Spectrum Pharmaceuticals, Inc., a Delaware corporation (“Spectrum”), hereby files this Amendment No. 4 on Schedule 13D/A (this “Amendment”) to amend and supplement the statement on Schedule 13D initially filed with the SEC on September 26, 2014, as amended by Amendment No. 1 to Schedule 13D, dated May 14, 2018 (“Amendment No. 1”), Amendment No.2 to Schedule 13D, dated April 11, 2019, and Amendment No. 3 to Schedule 13D, dated August 18, 2020 (as amended, the “Statement”), on behalf of the Reporting Persons (as defined in Item 2), pursuant to the Joint Filer Agreement attached to this Amendment as Exhibit 99.1. Capitalized terms used herein but not defined herein have the respective meanings given to such terms in the Statement.
Item 2. Identity and Background.
The information contained in Item 2 of the Statement is hereby amended and replaced with the following:
This Statement is filed on behalf of Spectrum and Spectrum Pharmaceuticals Cayman, L.P., an Exempted Limited Partnership organized under the laws of the Cayman Islands (“Spectrum Cayman”).
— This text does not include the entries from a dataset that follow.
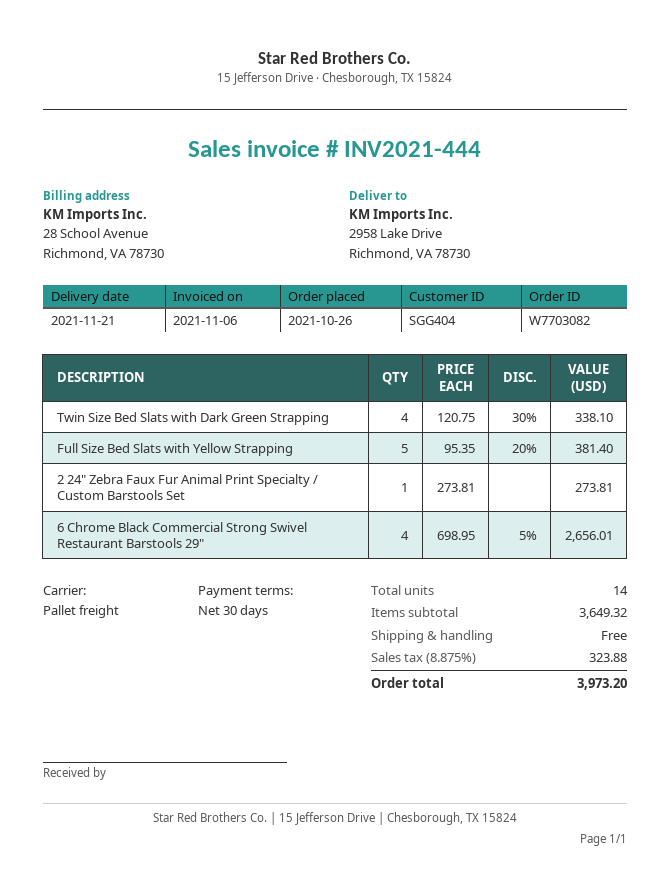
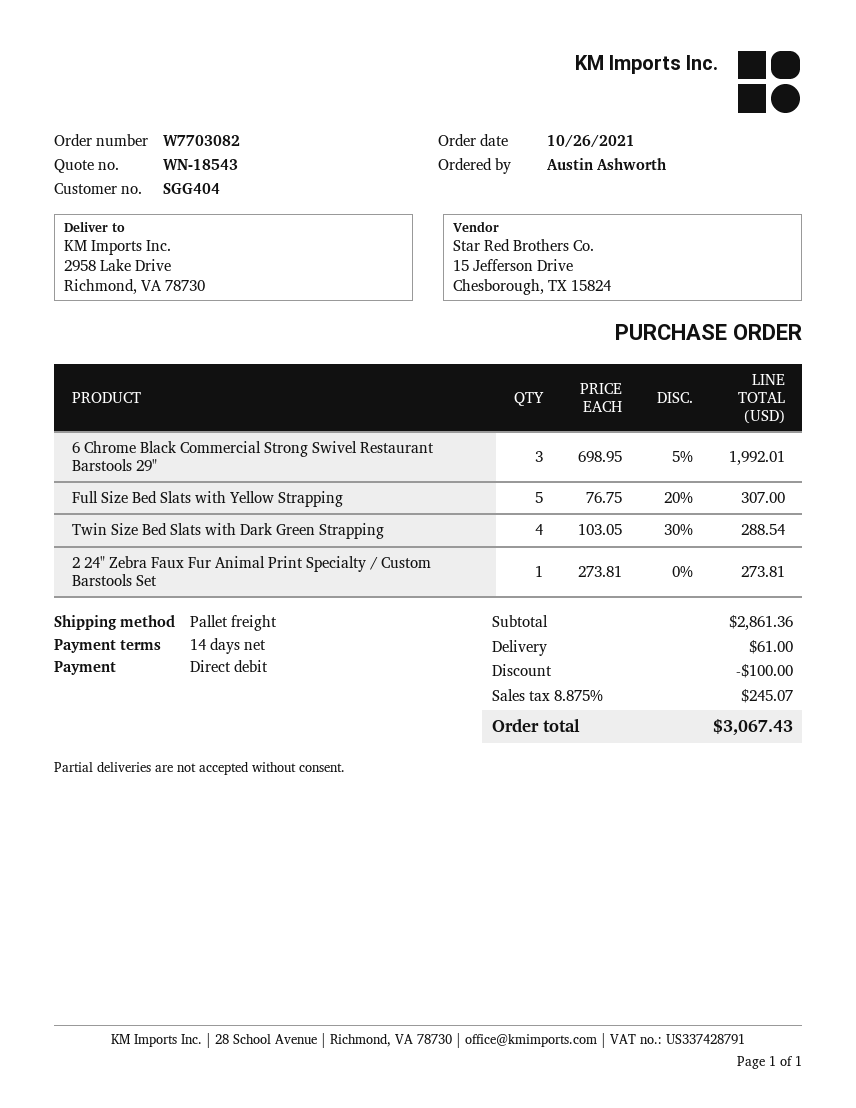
payment terms: 30 days -> 14 days
Twin Size Bed Slats with Dark Green Strapping: 4 x 120.75 - 30% = 338.10 -> 4 x 103.05 - 30% = 288.54
Full Size Bed Slats with Yellow Strapping: 5 x 95.35 - 20% = 381.40 -> 5 x 76.75 - 20% = 307.00
6 Chrome Black Commercial Strong Swivel Restaurant Barstools 29": 4 x 698.95 - 5% = 2656.01 -> 3 x 698.95 - 5% = 1992.01
subtotal: 3649.32 -> 2861.36
discount: none -> 100.00
shipping: 0.00 -> 61.00
tax: 8.875% = 323.88 -> 8.875% = 245.07
total: 3973.20 -> 3067.43

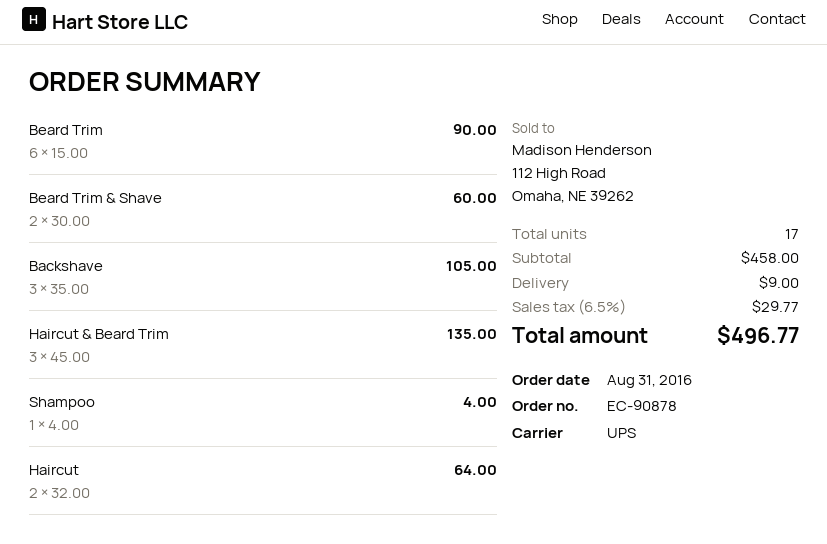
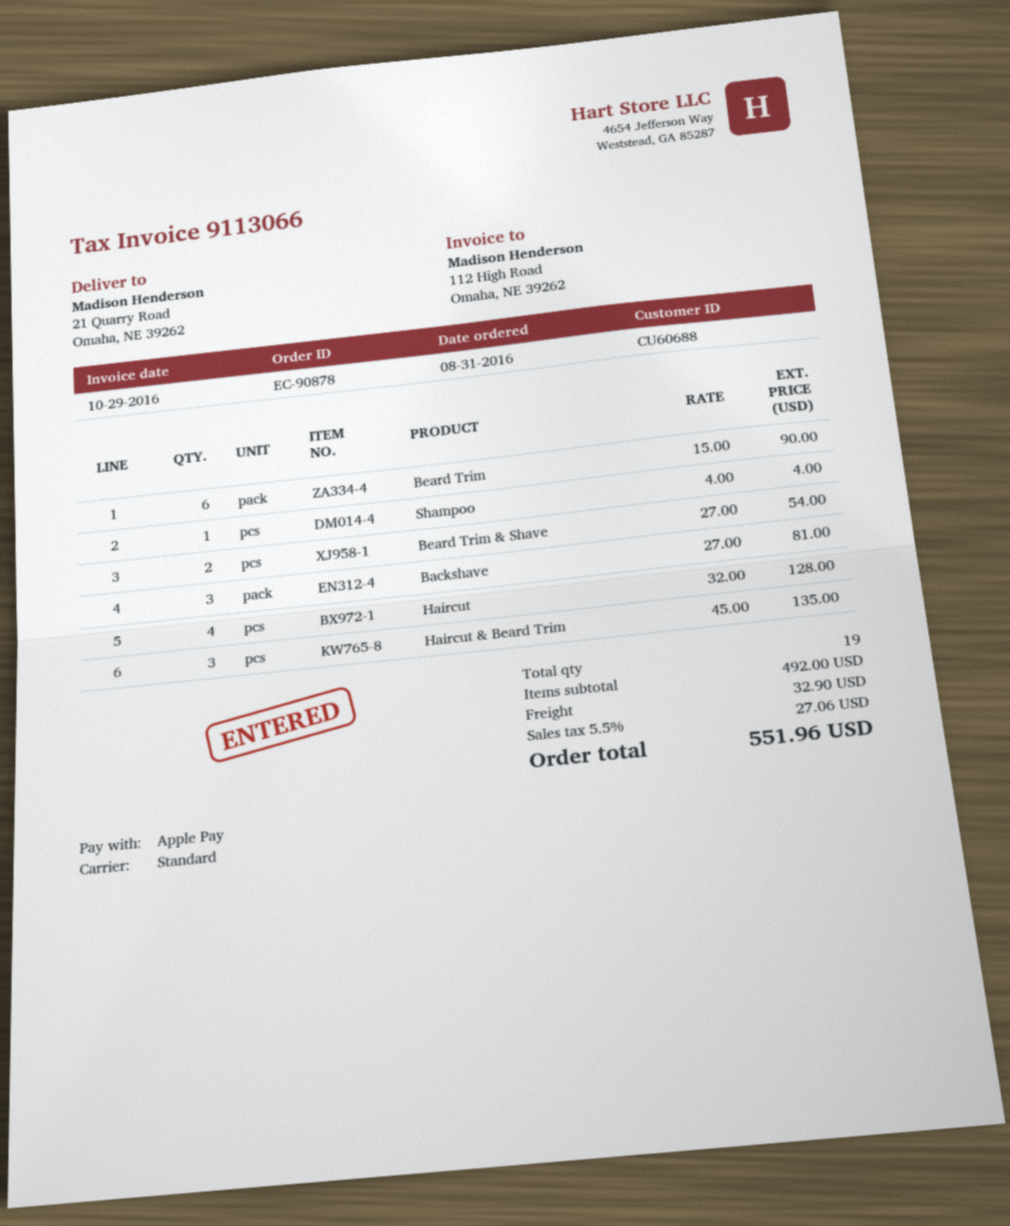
shipping method: UPS -> standard
Beard Trim & Shave: 2 x 30.00 = 60.00 -> 2 x 27.00 = 54.00
Backshave: 3 x 35.00 = 105.00 -> 3 x 27.00 = 81.00
Haircut: 2 x 32.00 = 64.00 -> 4 x 32.00 = 128.00
total quantity: 17 -> 19
subtotal: 458.00 -> 492.00
shipping: 9.00 -> 32.90
tax: 6.5% = 29.77 -> 5.5% = 27.06
total: 496.77 -> 551.96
Spectrum and Spectrum Cayman are each referred to herein as a “Reporting Person” and are collectively referred to herein as the “Reporting Persons.”
Spectrum is a Delaware corporation. Spectrum is a biopharmaceutical company focused on acquiring, developing, and commercializing novel and targeted drug products, with a primary focus in oncology. Spectrum has an in-house clinical development organization with regulatory and data management capabilities, in addition to sales and marketing expertise to execute product launches. Currently, Spectrum and its affiliates have two oncology drugs in late stage and active development: ROLONTIS, a novel long-acting granulocyte colony-stimulating factor, analog for chemotherapy-induced neutropenia, and Poziotinib, a novel pan-HER inhibitor under investigation for non-small cell lung cancer tumors with either EGFR or HER2 exon-20 insertion mutations.
Spectrum Cayman is owned 99% by Spectrum and 1% by Spectrum Pharmaceuticals International Holdings, LLC, a Delaware limited liability company
(“Spectrum Holdings”). Spectrum Holdings is the sole general partner of Spectrum Cayman and Spectrum is the sole managing member of Spectrum Holdings.
The address of the principal place of business of each of the Reporting Persons is c/o Spectrum at 11500 South Eastern Avenue, Suite 240, Henderson, Nevada 89052.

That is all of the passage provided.